Нажимаешь на педаль, твое авто прыгает вперед, сминая сразу двоих. Они не ждали такого. Им страшно, они разбегаются, остальные. А машина, чуть запнувшись на телах, переваливает на высоких колесах и движется дальше. Жена плачет. Хорошо, что молча. Ей страшно. А тебе совсем не страшно, потому что ты делаешь свое дело. Правильное мужское дело. Ты сказал когда-то давно ее отцу. Очень давно сказал, в той еще жизни, что вытащишь ее, даже если… Ну, даже если ценой и так далее — пафос такой, в общем. А выходит, на наврал тогда нисколько. Вытаскиваешь. Тащишь, даже если она уже сама никуда не хочет.
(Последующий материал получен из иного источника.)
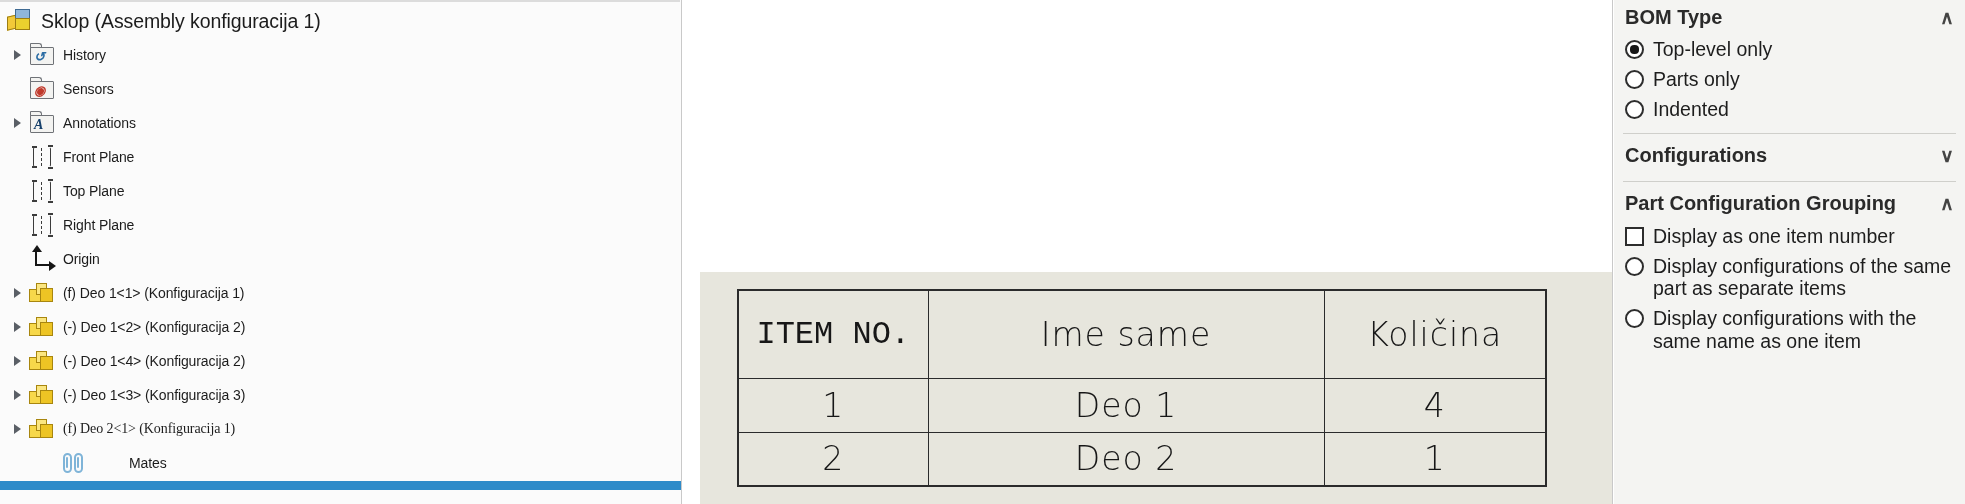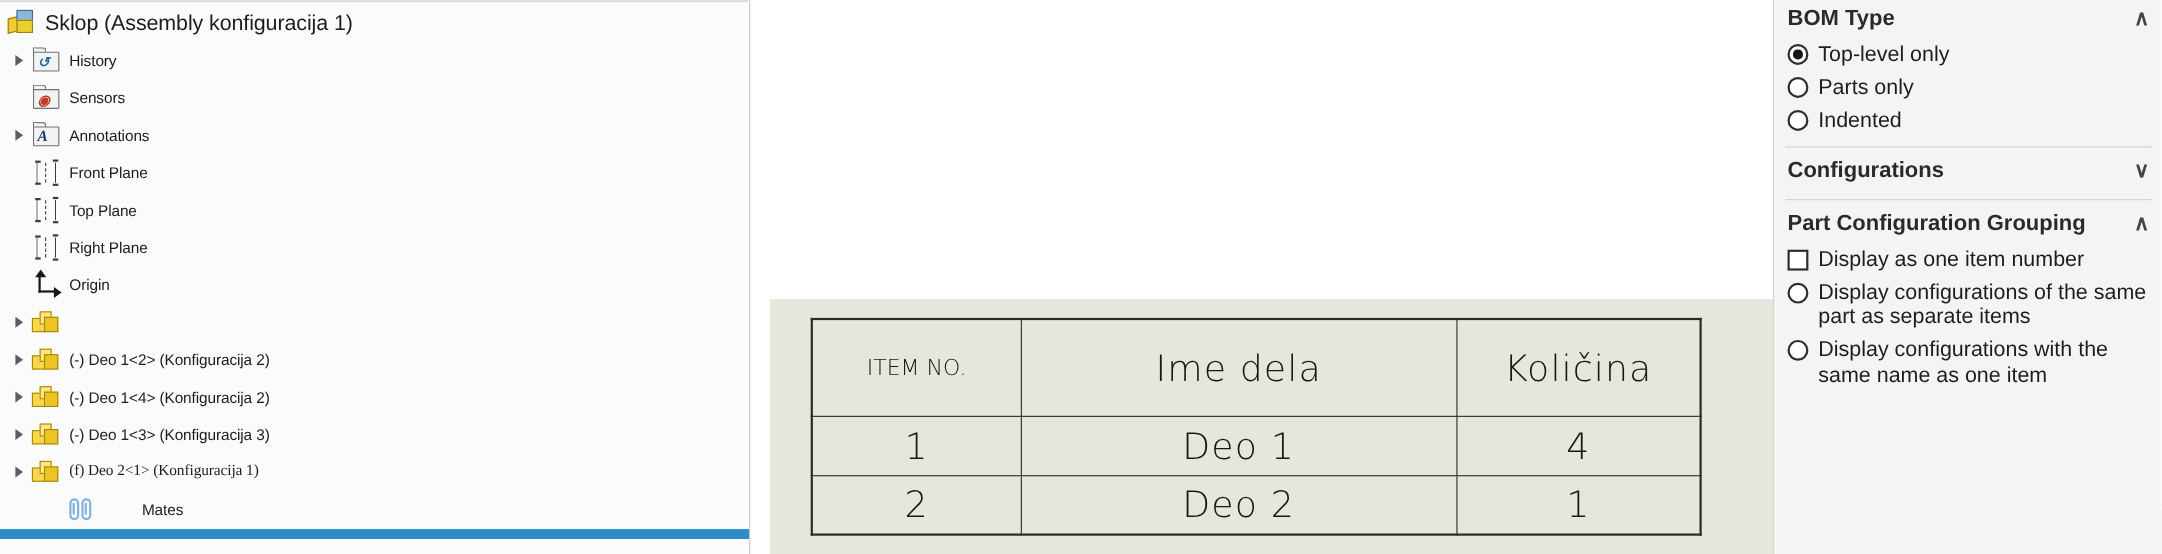--- a/index.html
+++ b/index.html
@@ -173,21 +173,21 @@
   #bom-table td {
     border: 1.6px solid #2b2b2b;
     text-align: center;
     color: #171717;
     font-family: "DejaVu Sans", sans-serif;
     font-weight: 300;
   }
   #bom-table .bom-head td {
     height: 88px; font-size: 33px; letter-spacing: 1px;
   }
-  #bom-table .bom-head td.h-item { font-size: 20px; letter-spacing: 0px; }
+  #bom-table .bom-head td.h-item { font-size: 32px; letter-spacing: 0px; font-family: Liberation Mono, monospace; }
   #bom-table .bom-body td {
     height: 54px; font-size: 33px; letter-spacing: 1px;
   }
   #bom-table col.c-item { width: 190px; }
   #bom-table col.c-name { width: 396px; }
   #bom-table col.c-qty  { width: 222px; }
 
   
   #pm-panel {
     position: absolute; left: 1614px; top: 0; width: 351px; height: 504px;
@@ -308,20 +308,21 @@
           </span>
           <span class="tree-label">Origin</span>
         </div>
         <div class="tree-row" style="padding-left: 6px;">
           <span class="expander filled"></span>
           <span class="tree-icon ic-part">
             <i class="p1"></i>
             <i class="p2"></i>
             <i class="p3"></i>
           </span>
+          <span class="tree-label">(f) Deo 1&lt;1&gt; (Konfiguracija 1)</span>
         </div>
         <div class="tree-row" style="padding-left: 6px;">
           <span class="expander filled"></span>
           <span class="tree-icon ic-part">
             <i class="p1"></i>
             <i class="p2"></i>
             <i class="p3"></i>
           </span>
           <span class="tree-label">(-) Deo 1&lt;2&gt; (Konfiguracija 2)</span>
         </div>
@@ -368,21 +369,21 @@
     <div id="sheet">
       <table id="bom-table">
         <colgroup>
           <col class="c-item">
             <col class="c-name">
             <col class="c-qty">
         </colgroup>
         <thead>
           <tr class="bom-head">
             <td class="h-item">ITEM NO.</td>
-            <td>Ime dela</td>
+            <td>Ime same</td>
             <td>Količina</td>
           </tr>
         </thead>
         <tbody id="bom-body">
             <tr class="bom-body">
               <td>1</td>
               <td>Deo 1</td>
               <td>4</td>
             </tr>
             <tr class="bom-body">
Сзади, где-то в центре, что-то взрывается. башни начинают осыпаться, по улицам несет пыль и гарь, машина подскакивает — ты ведешь ее ровно по осевой, потому что так удобнее. Никто не научил рулить, и поэтому легче всего ехать, пропуская жирную белую линию под днище автомобиля, между передними колесами. Интересно, сколько в эту тачку влезает бензина и на сколько хватит? Хорошо бы хотя бы из города выбраться подальше. Размышляешь спокойно, чуть притормаживая и объезжая какие-то кучки тряпья на асфальте. Жена опять начинает кричать. Дура. Это же совсем не страшно. Наверное, тяжелая техника шла. Танки или там что еще в армии есть. У них приказ — вперед. А тут толпа. Вот и прошли насквозь. И не страшно, совсем не страшно.